All You Have to Decide Is What: The Lynching of Howard Wash and the Truth Jim Crow Buried


Detailed Breakdown:


1. Introduction & The Weight of the Title

“All You Have to Decide Is What…”

This line sets the emotional and philosophical tone of the piece. It implies agency—but only for some. Under Jim Crow, Black people like Howard Wash were not afforded choices; their paths were shaped by a system designed to contain, control, and kill. The title plays on that illusion of choice to highlight the powerlessness of Black people under white supremacy.


2. Background: Born in the Shadows of Slavery (1895 Mississippi)

Howard Wash was born roughly 30 years after emancipation, but his life bore the scars of a country that never truly freed Black people. We don’t know who his parents were—a generational erasure common for African Americans in the South.

The post-slavery Southern landscape was defined by:

  • Sharecropping and peonage, which replaced slavery with new economic chains.
  • Racial terror and white supremacy, institutionalized by Jim Crow laws.
  • Limited rights, constant surveillance, and violent enforcement of the racial hierarchy.

3. The 1940 Census and Plantation Life

By 1940, Howard, then 48, lived with his wife Louise and eight children in a 2-room shack on the Wellborn Dairy Farm Plantation in Lawrence, Mississippi.

  • Howard worked as a livestock overseer (a position with minimal authority).
  • Louise was a maid—a position rooted in servitude.
  • Their living conditions reflect systemic poverty and the reality of Black family life under economic subjugation.

Despite his hard work, Howard was despised by his boss, Clint Wellborn, for reasons we can only speculate—likely because Howard was perceived as a man with pride, not deference.


4. May 18, 1942: A Fight, A Defense, A Death

The fatal encounter was not premeditated; it was self-defense. Clint Wellborn called Howard to the barn, possibly intending confrontation.

  • A fight broke out, likely after Clint attempted to hit Howard with a shovel.
  • Howard defended himself with milk buckets, and in the scuffle, Clint was fatally wounded.
  • Clint’s bitten finger suggests a desperate, hand-to-hand struggle.

Howard fled—not because he was guilty—but because he knew what was coming. In Mississippi, self-defense did not apply to Black men defending themselves against white men.


5. Capture, Trial, and the Limits of Truth

Howard was arrested weeks later in Poplarville, 70 miles away. His statement to police was clear: he had no intention of killing Clint, but he had to protect himself.

At trial:

  • Clint’s daughter testified to hearing a struggle.
  • Howard testified, calmly, courageously, presenting the truth.

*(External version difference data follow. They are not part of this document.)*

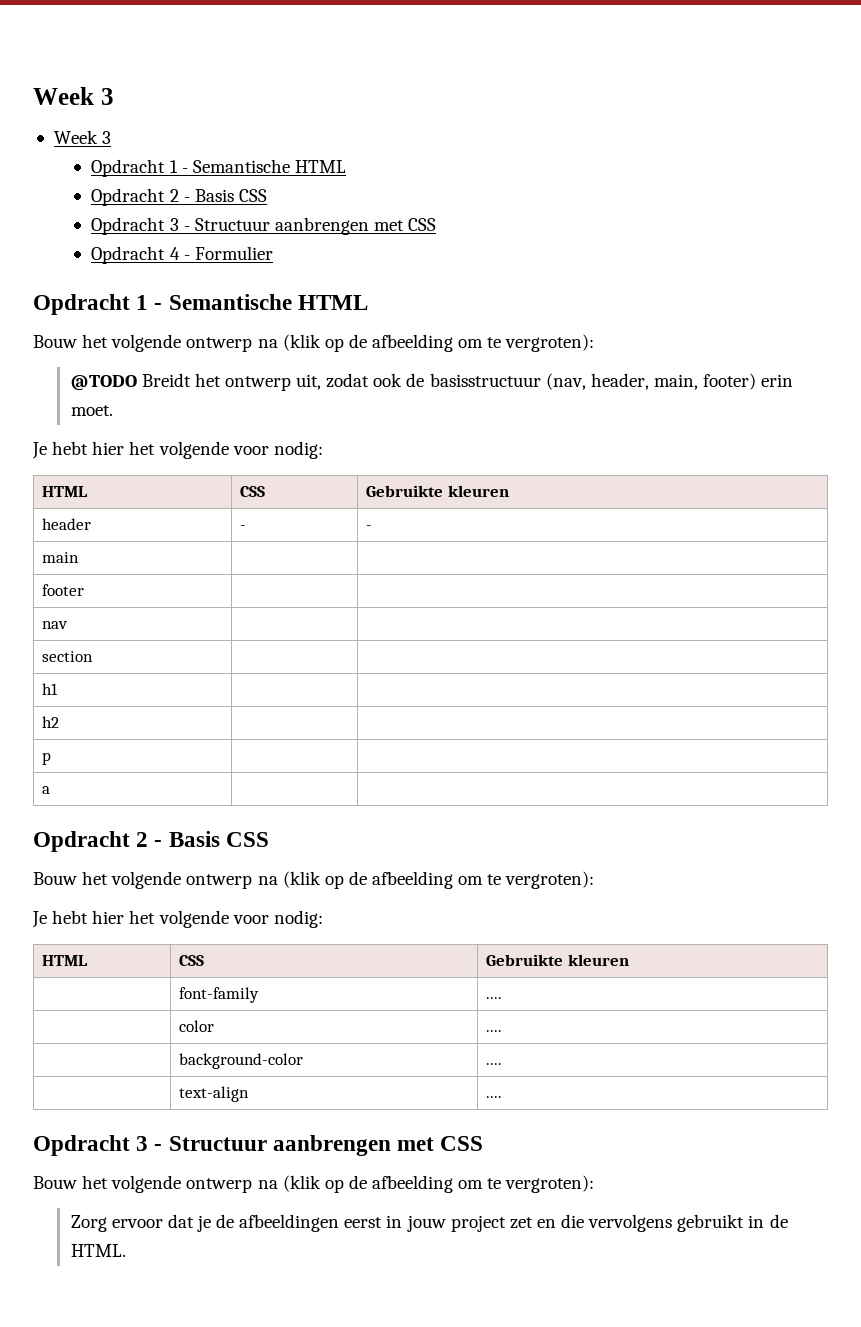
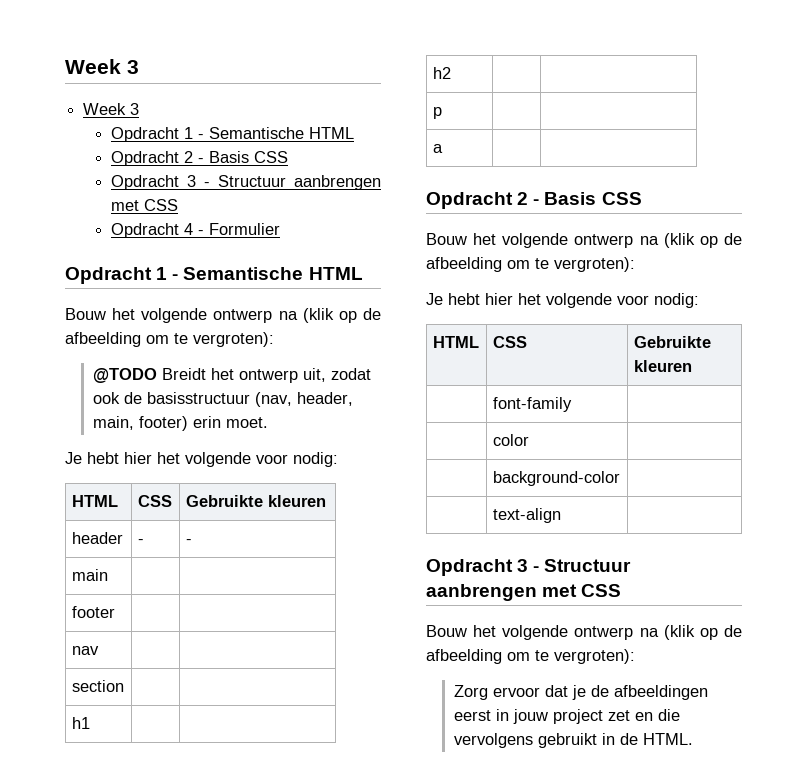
- | font-family | ....
+ | font-family |
- | color | ....
+ | color |
- | background-color | ....
+ | background-color |
- | text-align | ....
+ | text-align |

But under Jim Crow, truth was irrelevant if a Black man stood accused and a white man lay dead.
The all-white jury convicted Howard, but couldn’t agree on the death penalty—a small act of restraint.


6. The Lynching: October 16, 1942

Within seven hours of sentencing, a mob of over 100 white men organized at a general store, stormed the county jail, and lynched Howard Wash.

  • The sheriff tried to stop them. He failed.
  • Howard was beaten, denied dignity, and taken shoeless to the Wellborn property.
  • They hung him from the Welborn Bridge—a symbolic act of vengeance and racial domination.

The death certificate listed his cause of death plainly: “lynched by mob.”


7. The Brutality of Jim Crow

Howard Wash’s story is not just personal—it’s historical.

  • Jim Crow was not only about segregation, but racial control enforced by terror.
  • Lynching was a tool of both punishment and performance—public spectacle and private warning.
  • His truth meant nothing in a system built to erase the humanity of Black people.

The line, “He won, but he lost,” captures the cruel paradox: even survival, even truth, even justice could cost you your life.


8. The Power of the Image and the Memory

The author notes an image of Howard hanging from the bridge exists. It is too graphic to show, but it exists to prove he existed—that this isn’t folklore. It’s history. Documented. Deliberate.

We are urged to see him not as a statistic, but as:

  • A father.
  • A husband.
  • A Black man who had the right to live.

9. Closing Message: The Importance of Witness

“If you’re uncomfortable hearing it, imagine living it.”

This story forces discomfort. It is meant to disturb, to challenge silence, to demand accountability.

We tell Howard Wash’s story:

  • Because it is true.
  • Because it was buried.
  • Because silence lets history repeat.

Themes:

  • Racial injustice and systemic oppression.
  • The erasure and denial of Black humanity.
  • Truth vs. power under Jim Crow.
  • Lynching as social control.
  • The importance of remembering and telling these stories.

Perspective:

As a historical narrative, this is an essential American story. It calls on us not just to acknowledge the past but to reflect on the present—what systems of power still exist that deny truth, dignity, or justice?

Howard Wash’s story is not unique—and that is precisely why it must be told, retold, and never forgotten.